2. **Run the Installer**
   - Double-click the downloaded file
   - Follow the installation wizard
   - Ollama will install as a Windows service

3. **Verify Installation**
   - Open a new Command Prompt or PowerShell
   - Type: `ollama --version`
   - You should see the version number

#### 🍎 macOS Installation

**Option 1: Using Homebrew (Recommended)**
```bash
# If you have Homebrew installed:
brew install ollama

# Start Ollama:
ollama serve
```

**Option 2: Direct Download**
1. Visit [ollama.com](https://ollama.com)
2. Click "Download for macOS"
3. Open the downloaded `.dmg` file
4. Drag Ollama to your Applications folder
5. Launch Ollama from Applications
6. You'll see the Ollama icon in your menu bar

#### 🐧 Linux Installation

**One-Line Install (Recommended)**
```bash
curl -fsSL https://ollama.com/install.sh | sh
```

This script will:
- Download the latest Ollama binary
- Install it to `/usr/local/bin`
- Set up systemd service (on supported systems)
- Start the Ollama service

**Manual Installation**
```bash
# Download the binary
sudo curl -L https://ollama.com/download/ollama-linux-amd64 -o /usr/local/bin/ollama

# Make it executable
sudo chmod +x /usr/local/bin/ollama

# Start Ollama
ollama serve
```

### ⏱️ Installation Time
- Download: 1-2 minutes (depending on internet speed)
- Installation: 1-2 minutes
- First model download: 3-5 minutes

**Note**: This setup time is NOT included in our 10-minute tutorial!

### 🐍 Installing Python Dependencies

Now let's install the Strands SDK with Ollama support:

In [None]:
# Install Strands with Ollama support
%pip install strands-agents -q

print("✅ Strands SDK installed successfully!")

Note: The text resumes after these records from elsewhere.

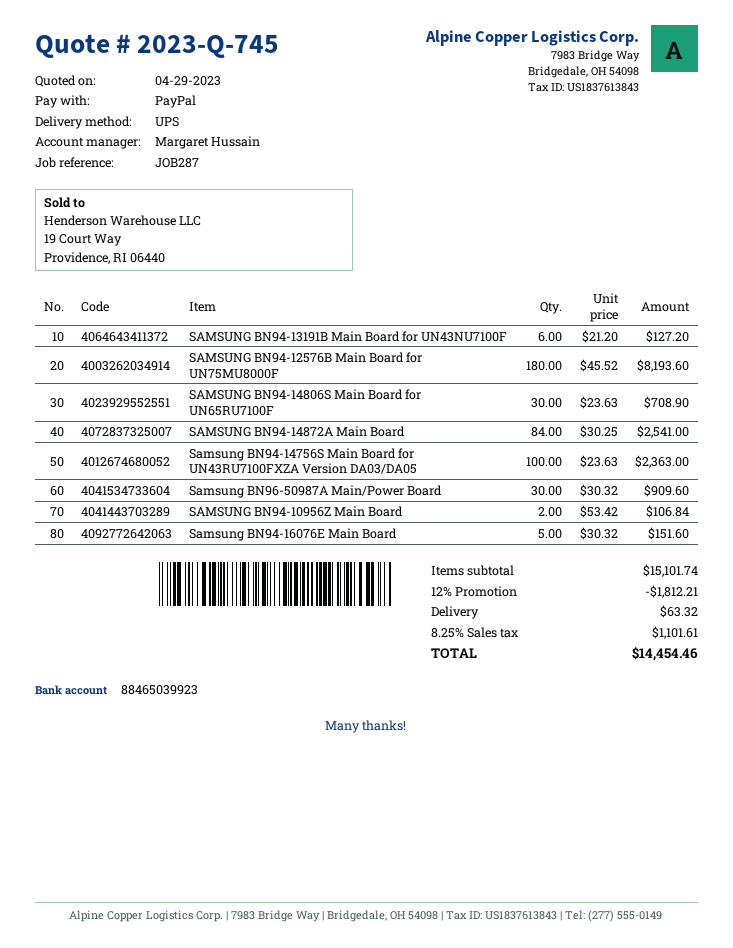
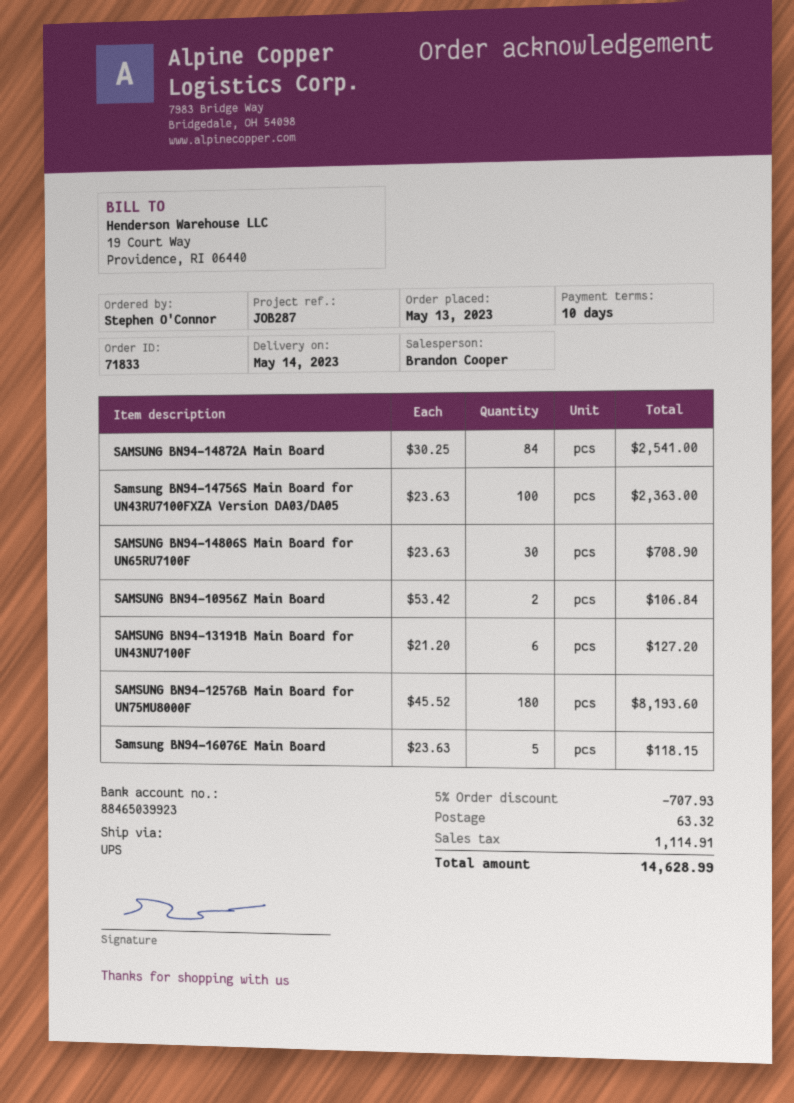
sales rep: Margaret Hussain -> Brandon Cooper
Samsung BN96-50987A Main/Power Board: 30 x 30.32 = 909.60 -> none
Samsung BN94-16076E Main Board: 5 x 30.32 = 151.60 -> 5 x 23.63 = 118.15
discount: 12% = 1812.21 -> 5% = 707.93
tax: 1101.61 -> 1114.91
total: 14454.46 -> 14628.99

## 🔍 Step 1: Checking Ollama Installation

### Smart Installation Checker
This cell will check if Ollama is installed on your system and provide platform-specific installation instructions if needed.

### ⏱️ Time Note
If you need to install Ollama, this is a one-time setup that doesn't count toward our 10-minute tutorial time!

In [None]:
import platform
import subprocess
import sys
import os

def check_ollama_installation():
    """Check if Ollama is installed and provide installation instructions if not."""
    try:
        # Try to run ollama version command
        result = subprocess.run(['ollama', '--version'], 
                              capture_output=True, text=True, 
                              shell=(platform.system() == 'Windows'))
        
        if result.returncode == 0:
            print("✅ Great! Ollama is installed!")
            print(f"   Version: {result.stdout.strip()}")
            return True
        else:
            raise Exception("Ollama command failed")
            
    except (subprocess.CalledProcessError, FileNotFoundError, Exception):
        print("❌ Ollama is not installed on your system.")
        print("\n📋 Installation Instructions:\n")
        
        system = platform.system()
        
        if system == "Darwin":  # macOS
            print("🍎 macOS detected. You have two options:\n")
            print("Option 1 - Using Homebrew (recommended):")
            print("   brew install ollama\n")
            print("Option 2 - Direct download:")
            print("   1. Visit https://ollama.com")
            print("   2. Download the macOS installer")
            print("   3. Run the installer")
            print("   4. Start Ollama from your Applications folder")
            
        elif system == "Linux":
            print("🐧 Linux detected. Install with this command:\n")
            print("   curl -fsSL https://ollama.com/install.sh | sh\n")
            print("After installation, Ollama will run as a service.")
            
        elif system == "Windows":
            print("🪟 Windows detected. Installation steps:\n")
            print("   1. Visit https://ollama.com")
            print("   2. Download the Windows installer")
            print("   3. Run the downloaded .exe file")
            print("   4. Follow the installation wizard")
            print("   5. Ollama will run as a Windows service")
            
        else:
            print(f"⚠️  Unknown system: {system}")
            print("   Visit https://ollama.com for installation instructions")
        
        print("\n⏸️  After installing Ollama, restart this notebook and continue!")
        return False

# Check installation
ollama_installed = check_ollama_installation()

if not ollama_installed:
    print("\n⚡ Quick tip: Installation usually takes just 2-3 minutes!")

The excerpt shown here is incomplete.